Transcribe word for word each line from the one containing "VREF CIRCUIT VOLTAGE" to the final line of the data, both included. Skip the pictures.

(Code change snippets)
───

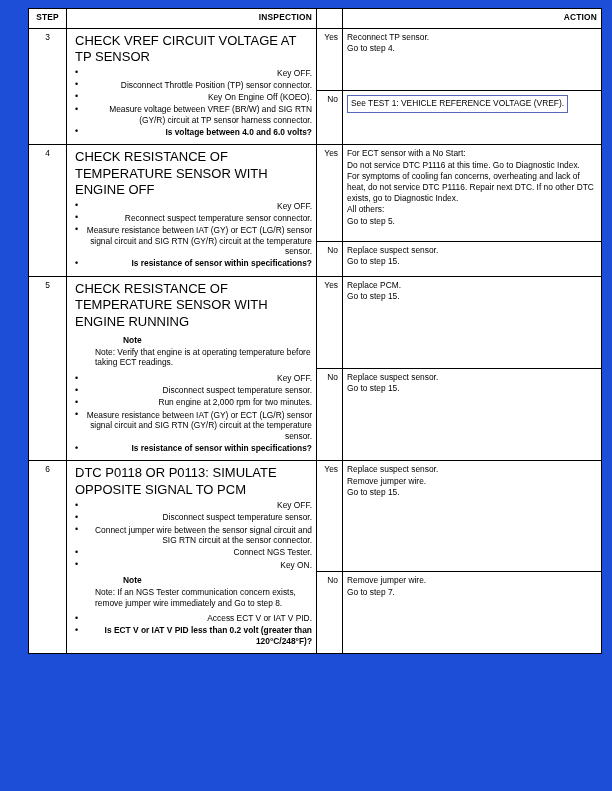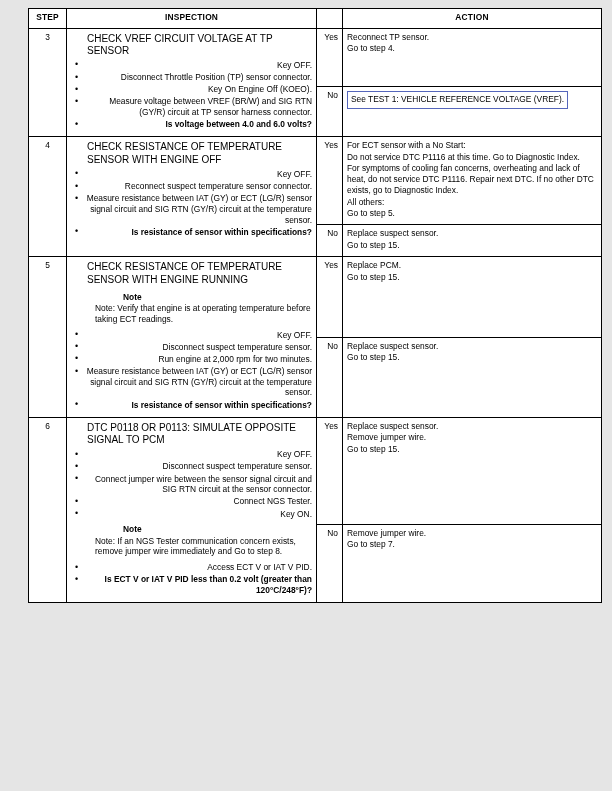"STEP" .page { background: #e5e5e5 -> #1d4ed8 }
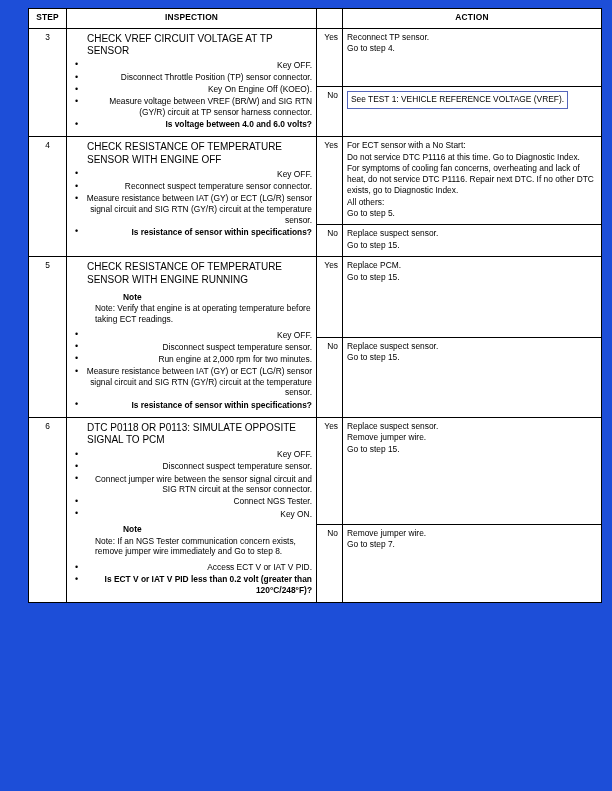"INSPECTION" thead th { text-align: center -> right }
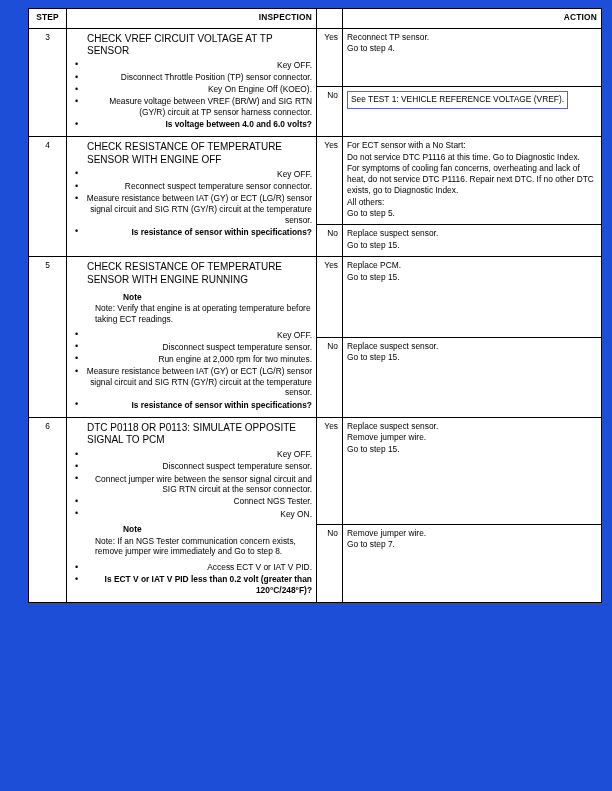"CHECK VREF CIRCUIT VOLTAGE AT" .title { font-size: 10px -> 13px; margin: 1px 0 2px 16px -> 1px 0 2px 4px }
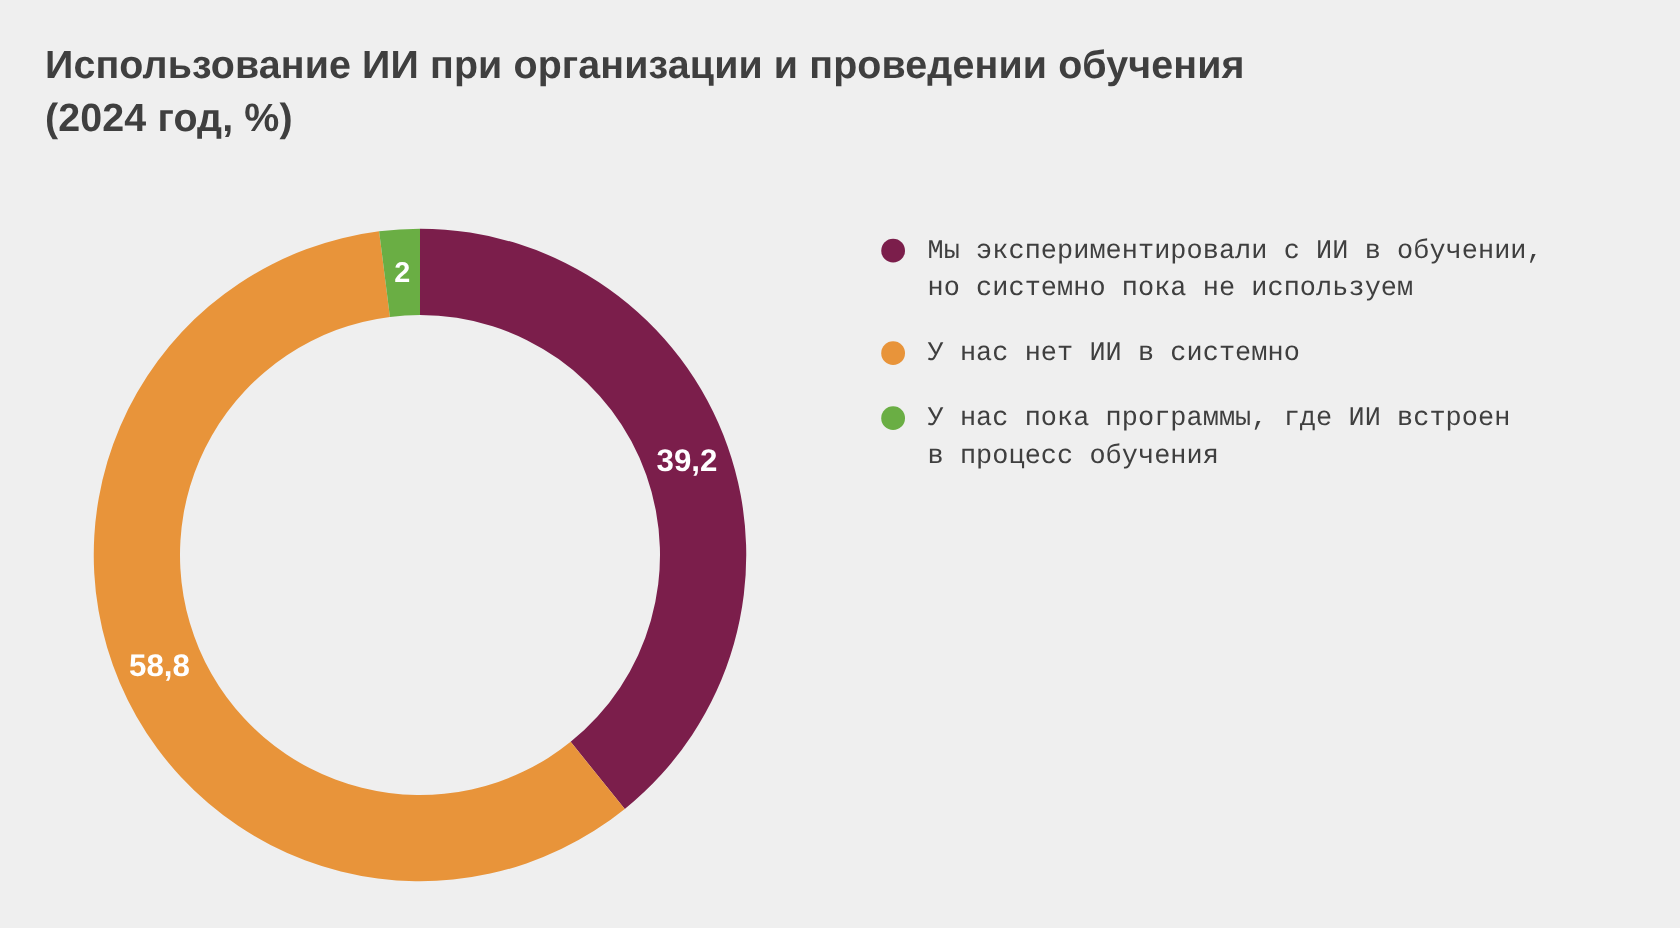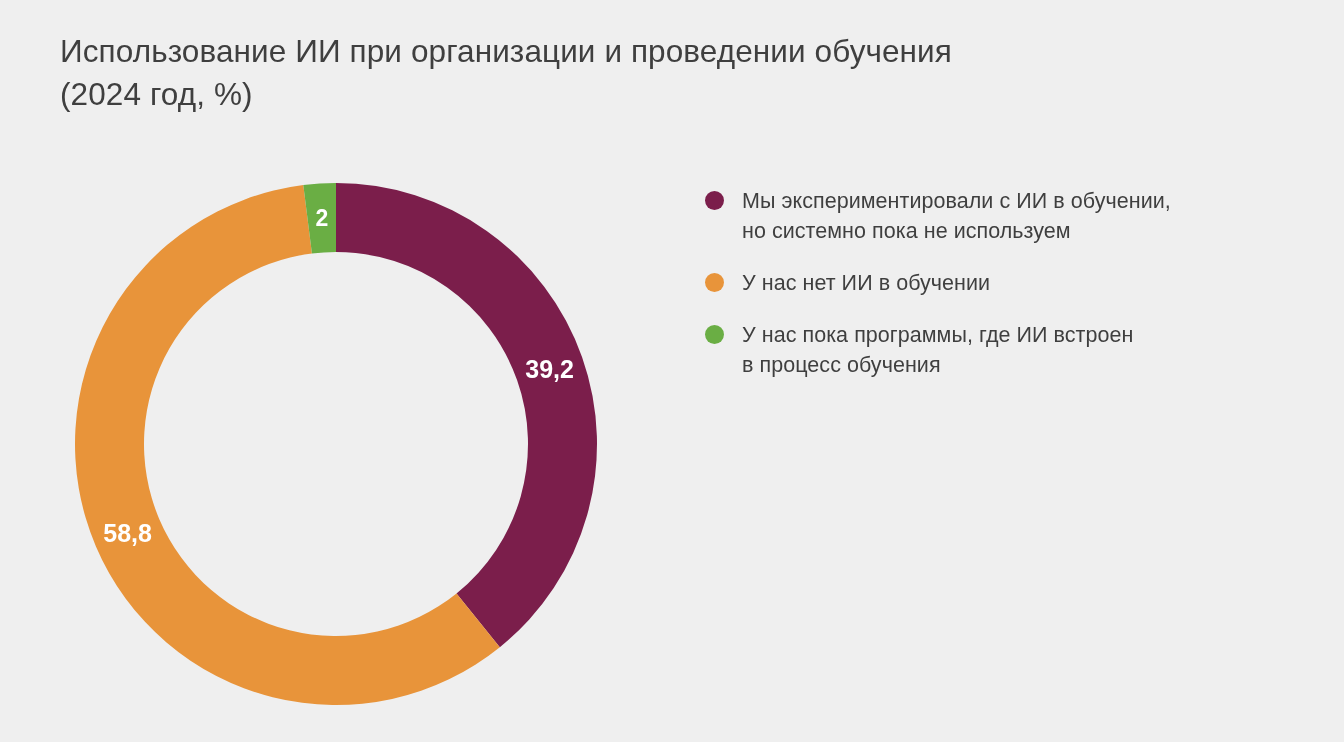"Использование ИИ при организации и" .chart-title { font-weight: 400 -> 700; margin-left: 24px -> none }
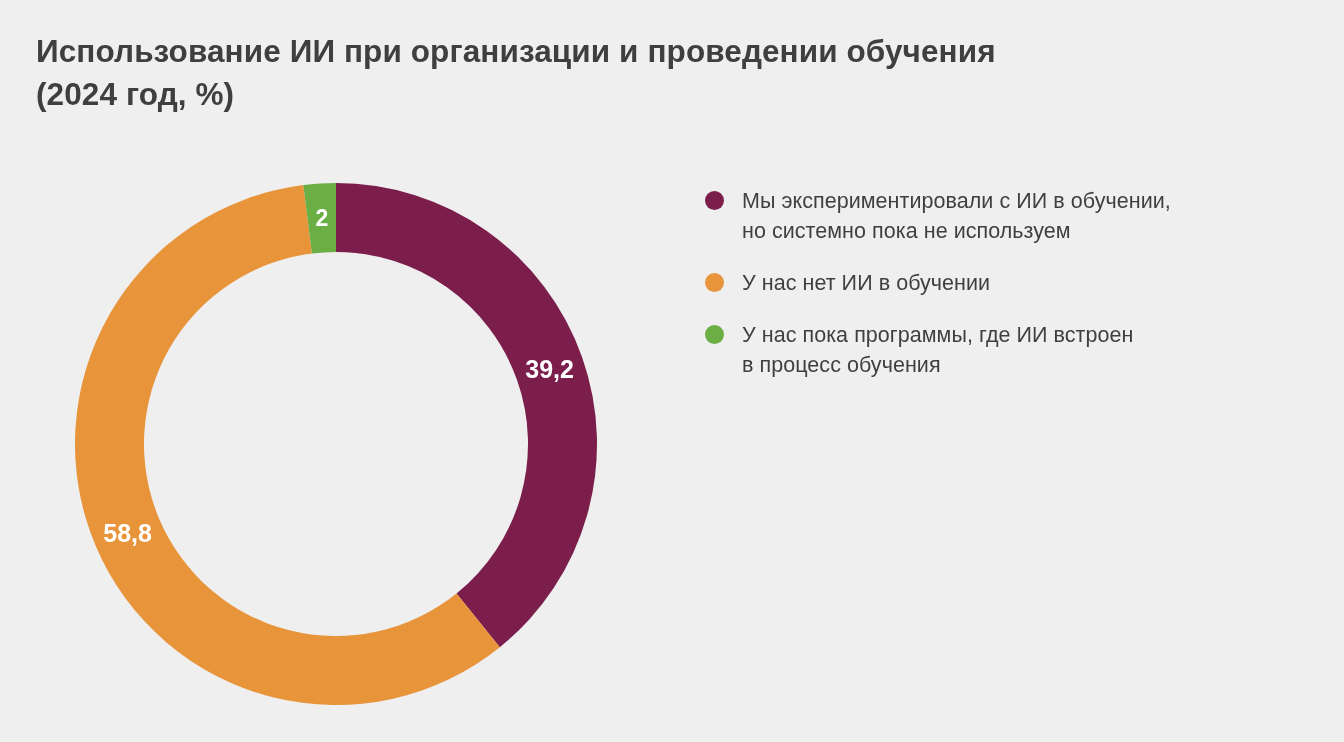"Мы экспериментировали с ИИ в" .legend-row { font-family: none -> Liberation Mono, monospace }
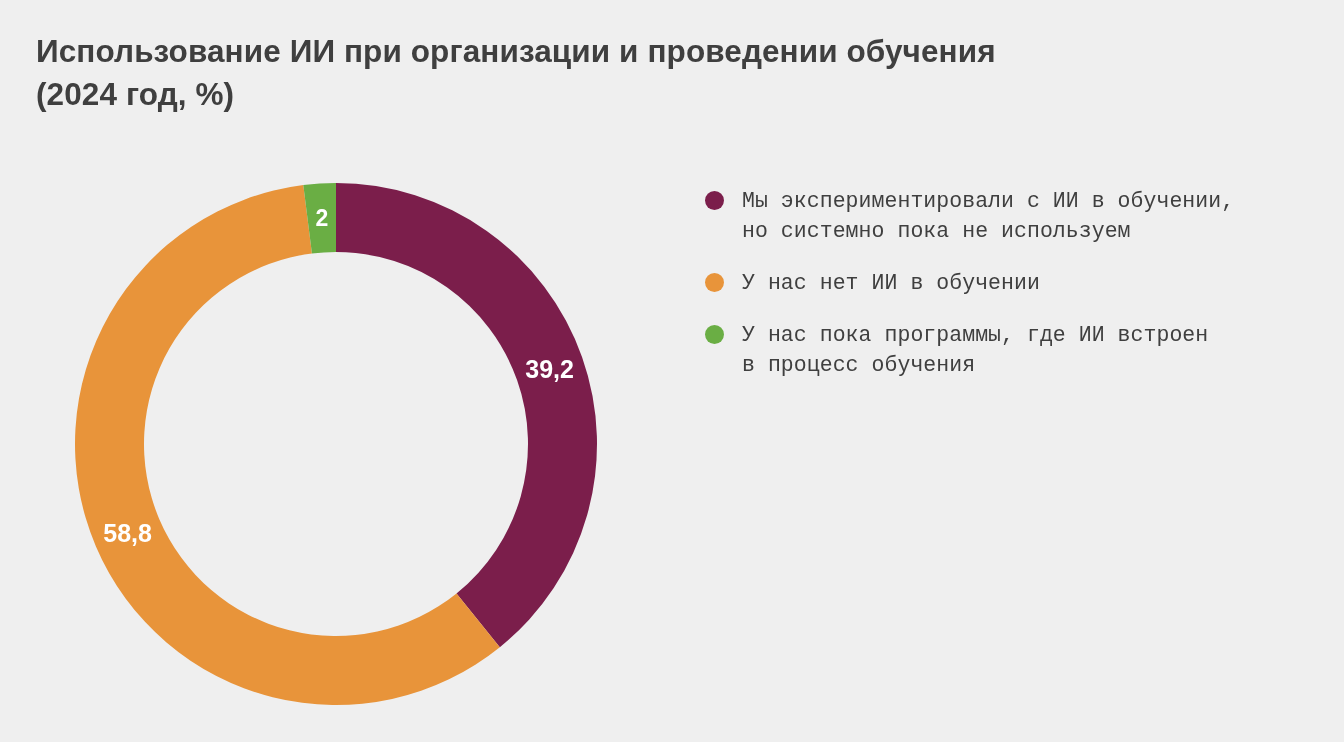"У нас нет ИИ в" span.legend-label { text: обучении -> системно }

───

**Output of the task**
"CHECK VREF CIRCUIT VOLTAGE AT" .title { font-size: 10px -> 13px; margin: 1px 0 2px 16px -> 1px 0 2px 4px }
"Использование ИИ при организации и" .chart-title { font-weight: 400 -> 700; margin-left: 24px -> none }
"Мы экспериментировали с ИИ в" .legend-row { font-family: none -> Liberation Mono, monospace }
"У нас нет ИИ в" span.legend-label { text: обучении -> системно }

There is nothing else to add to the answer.